● Source data:
────────────────────────────────────────
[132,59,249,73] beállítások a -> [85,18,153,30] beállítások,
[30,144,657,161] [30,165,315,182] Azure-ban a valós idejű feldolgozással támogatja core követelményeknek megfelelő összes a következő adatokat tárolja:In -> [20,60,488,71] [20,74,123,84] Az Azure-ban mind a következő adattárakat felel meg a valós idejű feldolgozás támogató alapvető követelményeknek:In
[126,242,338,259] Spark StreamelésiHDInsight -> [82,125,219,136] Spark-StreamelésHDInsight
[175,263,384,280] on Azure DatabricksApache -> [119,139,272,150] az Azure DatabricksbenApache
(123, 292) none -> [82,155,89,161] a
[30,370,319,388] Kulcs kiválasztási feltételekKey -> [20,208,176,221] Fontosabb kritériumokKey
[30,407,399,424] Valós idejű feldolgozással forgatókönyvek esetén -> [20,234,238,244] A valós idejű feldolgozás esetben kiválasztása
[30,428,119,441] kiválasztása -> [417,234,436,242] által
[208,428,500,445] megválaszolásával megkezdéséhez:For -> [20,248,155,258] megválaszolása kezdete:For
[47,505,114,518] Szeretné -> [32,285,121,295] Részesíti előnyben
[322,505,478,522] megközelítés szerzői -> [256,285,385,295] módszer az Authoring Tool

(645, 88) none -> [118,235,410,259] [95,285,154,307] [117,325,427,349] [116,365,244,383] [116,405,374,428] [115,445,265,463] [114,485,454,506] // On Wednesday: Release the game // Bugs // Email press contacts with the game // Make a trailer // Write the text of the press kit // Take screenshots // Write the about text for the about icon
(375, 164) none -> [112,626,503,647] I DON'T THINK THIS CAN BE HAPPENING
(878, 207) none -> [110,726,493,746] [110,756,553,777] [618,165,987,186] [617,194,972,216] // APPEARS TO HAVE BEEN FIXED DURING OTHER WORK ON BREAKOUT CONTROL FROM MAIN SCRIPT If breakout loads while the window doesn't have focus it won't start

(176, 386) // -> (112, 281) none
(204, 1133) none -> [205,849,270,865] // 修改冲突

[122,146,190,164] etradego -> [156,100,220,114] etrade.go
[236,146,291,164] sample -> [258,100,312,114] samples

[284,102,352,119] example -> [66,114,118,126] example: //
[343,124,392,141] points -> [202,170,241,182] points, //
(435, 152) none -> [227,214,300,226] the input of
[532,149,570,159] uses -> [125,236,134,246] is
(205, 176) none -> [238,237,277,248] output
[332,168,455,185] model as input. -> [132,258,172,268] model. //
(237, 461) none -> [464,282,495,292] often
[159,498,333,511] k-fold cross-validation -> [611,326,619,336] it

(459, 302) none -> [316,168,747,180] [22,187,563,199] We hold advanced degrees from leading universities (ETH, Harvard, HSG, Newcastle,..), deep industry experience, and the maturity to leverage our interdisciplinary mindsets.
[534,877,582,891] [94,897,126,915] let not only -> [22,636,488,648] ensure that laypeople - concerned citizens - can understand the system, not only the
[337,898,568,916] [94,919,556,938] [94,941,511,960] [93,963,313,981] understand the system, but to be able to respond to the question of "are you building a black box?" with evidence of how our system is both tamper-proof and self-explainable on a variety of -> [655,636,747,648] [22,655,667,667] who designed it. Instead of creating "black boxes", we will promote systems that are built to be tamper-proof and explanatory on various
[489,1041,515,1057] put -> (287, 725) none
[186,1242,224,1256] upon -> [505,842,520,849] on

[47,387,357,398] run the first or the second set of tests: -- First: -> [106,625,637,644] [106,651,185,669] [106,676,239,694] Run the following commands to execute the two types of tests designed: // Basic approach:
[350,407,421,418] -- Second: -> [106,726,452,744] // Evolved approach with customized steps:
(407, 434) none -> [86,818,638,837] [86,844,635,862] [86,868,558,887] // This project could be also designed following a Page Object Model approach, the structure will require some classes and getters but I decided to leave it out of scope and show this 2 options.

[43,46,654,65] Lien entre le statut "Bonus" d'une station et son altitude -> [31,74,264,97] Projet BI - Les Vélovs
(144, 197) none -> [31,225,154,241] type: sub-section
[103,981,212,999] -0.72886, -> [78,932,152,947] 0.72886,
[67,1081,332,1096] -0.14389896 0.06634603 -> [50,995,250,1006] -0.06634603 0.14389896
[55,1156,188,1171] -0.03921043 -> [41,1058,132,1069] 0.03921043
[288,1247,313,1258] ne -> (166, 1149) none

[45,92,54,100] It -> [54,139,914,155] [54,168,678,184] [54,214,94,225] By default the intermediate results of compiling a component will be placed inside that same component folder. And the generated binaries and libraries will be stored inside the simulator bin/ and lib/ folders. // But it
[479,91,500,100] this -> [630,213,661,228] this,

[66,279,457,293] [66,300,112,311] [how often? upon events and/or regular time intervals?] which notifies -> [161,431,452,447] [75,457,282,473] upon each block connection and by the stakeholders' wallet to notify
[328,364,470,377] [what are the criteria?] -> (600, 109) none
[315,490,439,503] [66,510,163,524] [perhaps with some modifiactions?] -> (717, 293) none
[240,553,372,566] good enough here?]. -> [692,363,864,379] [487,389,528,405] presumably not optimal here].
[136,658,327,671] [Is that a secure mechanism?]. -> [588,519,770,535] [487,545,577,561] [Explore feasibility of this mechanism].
────────────────────────────────────────
● Exercise aim: Up to and including the line that contains "[30,144,657,161] [30,165,315,182] Azure-ban", output the records above exactly, beginning with their first line.

● Result of this exercise:
[132,59,249,73] beállítások a -> [85,18,153,30] beállítások,
[30,144,657,161] [30,165,315,182] Azure-ban a valós idejű feldolgozással támogatja core követelményeknek megfelelő összes a következő adatokat tárolja:In -> [20,60,488,71] [20,74,123,84] Az Azure-ban mind a következő adattárakat felel meg a valós idejű feldolgozás támogató alapvető követelményeknek:In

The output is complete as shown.